Raising children for the wrong reasons
Pulling the Wool
By Ben McGrath
Americans, contrary to the "fat-and-lazy"
stereotype often heaped upon us by foreigners, are an aggressive bunch
when it comes to child-rearing. So much so, in fact, that we tend to get
carried away with our kids' countable achievements and successes and lose sight
of what parenting is all about.
Soon after researchers at the University of California at Irvine concluded
that preschoolers who listen to classical music (Mozart in particular) develop
stronger spatial reasoning skills than those who don't, the governor of Georgia
instituted a program through which every newborn in the state is sent home from
the hospital with a free compact disc entitled, "Build Your Baby's Brain
Through the Power of Music." One company marketing a kids' video by the name of
Baby Mozart (a sequel to its first hit, Baby Einstein) makes even
greater claims: early exposure to classical music can also have a positive
impact on physical health, improve coordination, and boost immune functions,
among other things. Parents, you see, are wasting no time these days in
preparing their children for success.
A controversial new book suggests, however, that such aggressive parenting may
be futile. In The Nurture Assumption: Why Children Turn Out the Way They Do;
Parents Matter Less Than You Think and Peers Matter More, Judith Rich
Harris argues that traditional wisdom has greatly overemphasized the role
parents play in a child's development. Genetic inheritance and peer groups are
the factors almost entirely responsible, she claims, for the way children turn
out. Parents of Ivy-Leaguers should stop patting themselves on the back, and
parents of delinquents should rest easier.
The book has understandably upset a number of people, especially conservative
pundits who have been lamenting the rise in unwed mothers and divorce rates.
Had this book come out a few years earlier, Murphy Brown might have escaped the
charges leveled against her by Dan Quayle. Moreover, roughly half of all movies
shown on Lifetime--about the heart-wrenching effects of bitter custody battles,
parental abuse, and the like--would be invalid.

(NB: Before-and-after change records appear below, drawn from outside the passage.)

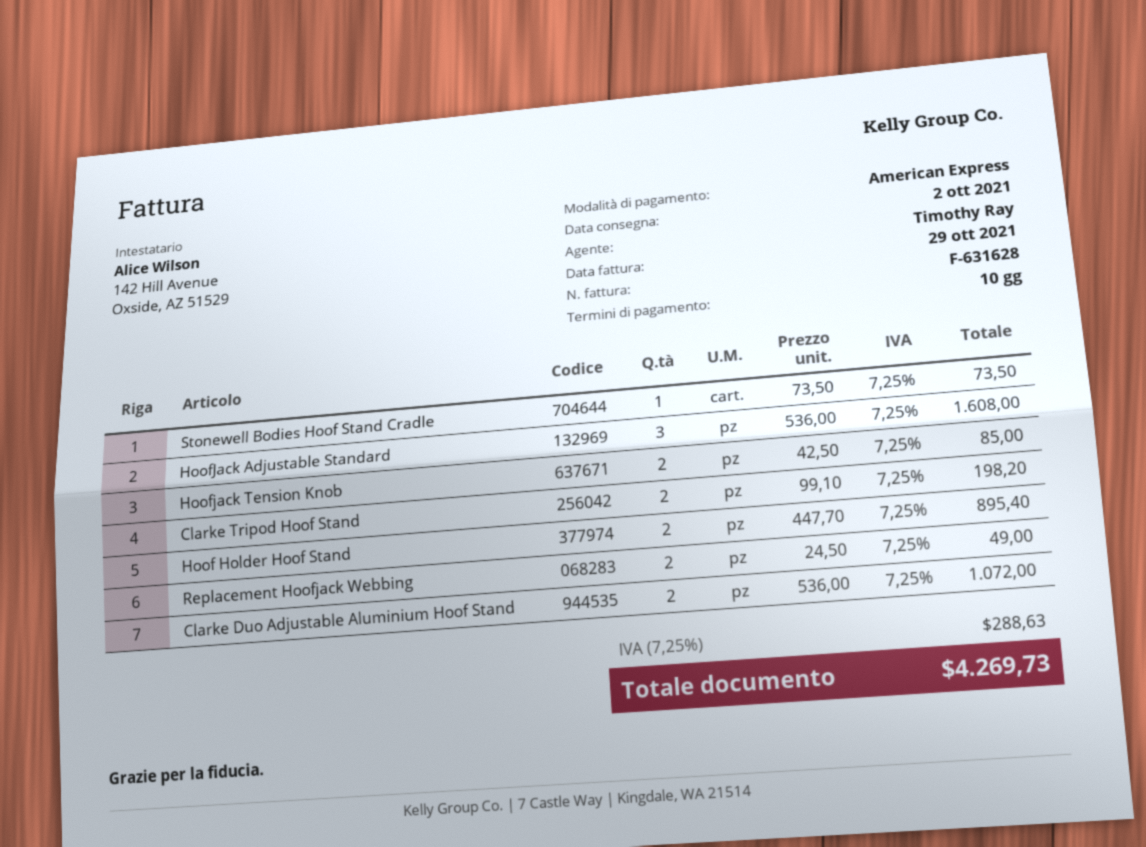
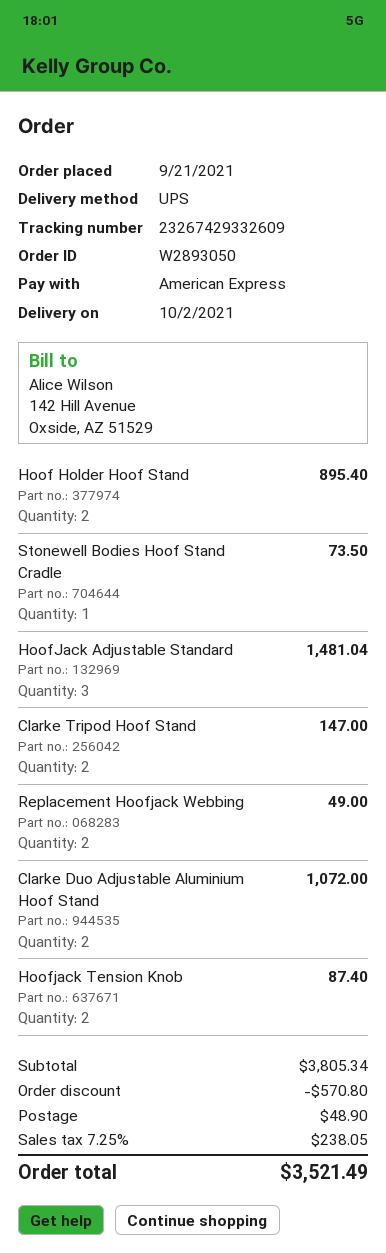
HoofJack Adjustable Standard: 3 for 1608.00 -> 3 for 1481.04
Hoofjack Tension Knob: 2 for 85.00 -> 2 for 87.40
Clarke Tripod Hoof Stand: 2 for 198.20 -> 2 for 147.00
discount: none -> 570.80
shipping: none -> 48.90
tax: 7.25% = 288.63 -> 7.25% = 238.05
total: 4269.73 -> 3521.49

I'm not qualified to say anything about the science involved in Harris's
theory (I haven't even taken Intro Psych), but like most people I've spoken
with, I disagree with its central argument at the intuitive level. I like to
think that the way my mom reacted when I lied about having practiced the piano
while she was at the supermarket had a greater impact on my life than did the
time I spent with my hockey team throwing eggs at cars. I'm also grateful to
have grown up in a stable, two-parent family.
But, the relative validity of Harris' argument aside, what's most interesting
about The Nurture Assumption is the defeatist reaction it has elicited,
one which reveals an overly pragmatic and success-driven approach to raising
children. A writer for The Seattle Times reacted, "Great. I'll just turn
over the keys to the house and the car to my 14-year-old and his friends and
leave for an extended vacation." Other critics have feared that child abuse and
neglect may increase if a "parents don't matter" philosophy is accepted. But
why is this the case? Do we view parenting as such a measurable job or chore
that the minute we discover we have less control over the final results than we
think, we throw up our hands in despair? Or worse still, take out our
frustrations with those same hands?
Raising children may be tough at times, but I thought it was supposed to be
rewarding and bring joy, or else so many people wouldn't bother in the first
place. Not being able to guarantee our children successful business careers
shouldn't lead us to jeopardize their safety (as the Seattle writer was
inclined to do by leaving his teenager unsupervised). Don't we (most of us, I
hope) refrain from beating our children because it's cruel and not simply
because it could hurt their chances of marrying well?
Harris, it turns out, is guilty of the same obssessive attitude toward
parenting despite her unusual conclusions. And she does believe parents can
make a significant difference in one thing: their children's appearance. Clothe
your children in the going fashions, she argues, so as not to make them appear
different. That way, they'll be accepted by the "right" kind of peer group. If
they look particularly odd--and your health insurance is extensive enough--she
even recommends plastic surgery.
After all, as she told Newsweek, the "goal should be to make [children]
look as normal and attractive as possible." That's fine if your goal is to
manipulate your child's identity--even if it comes at the expense of his
originality. But I suspect that if Mozart's parents had followed such advice a
long time ago, we wouldn't be listening to his music today.